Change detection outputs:
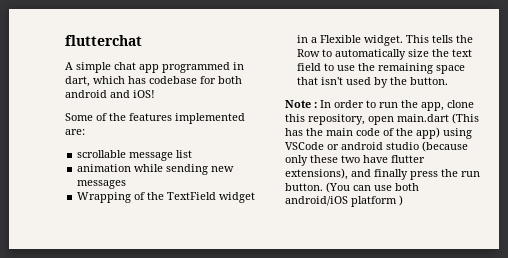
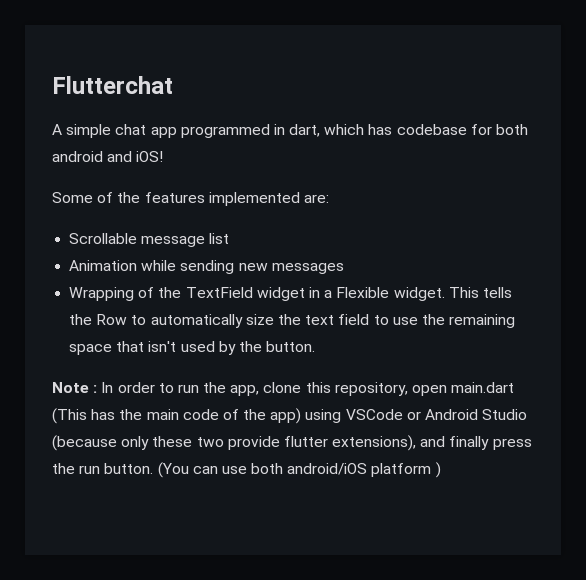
- flutterchat
+ Flutterchat
- scrollable message list
+ Scrollable message list
- animation while sending new messages
+ Animation while sending new messages
- Note : In order to run the app, clone this repository, open main.dart (This has the main code of the app) using VSCode or android studio (because only these two have flutter extensions), and finally press the run button.
+ Note : In order to run the app, clone this repository, open main.dart (This has the main code of the app) using VSCode or Android Studio (because only these two provide flutter extensions), and finally press the run button.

> THE PROBLEM: If an entry above holds a picture, leave that picture out and print the rest exactly.

> RESPONSE TO THE TASK:
- flutterchat
+ Flutterchat
- scrollable message list
+ Scrollable message list
- animation while sending new messages
+ Animation while sending new messages
- Note : In order to run the app, clone this repository, open main.dart (This has the main code of the app) using VSCode or android studio (because only these two have flutter extensions), and finally press the run button.
+ Note : In order to run the app, clone this repository, open main.dart (This has the main code of the app) using VSCode or Android Studio (because only these two provide flutter extensions), and finally press the run button.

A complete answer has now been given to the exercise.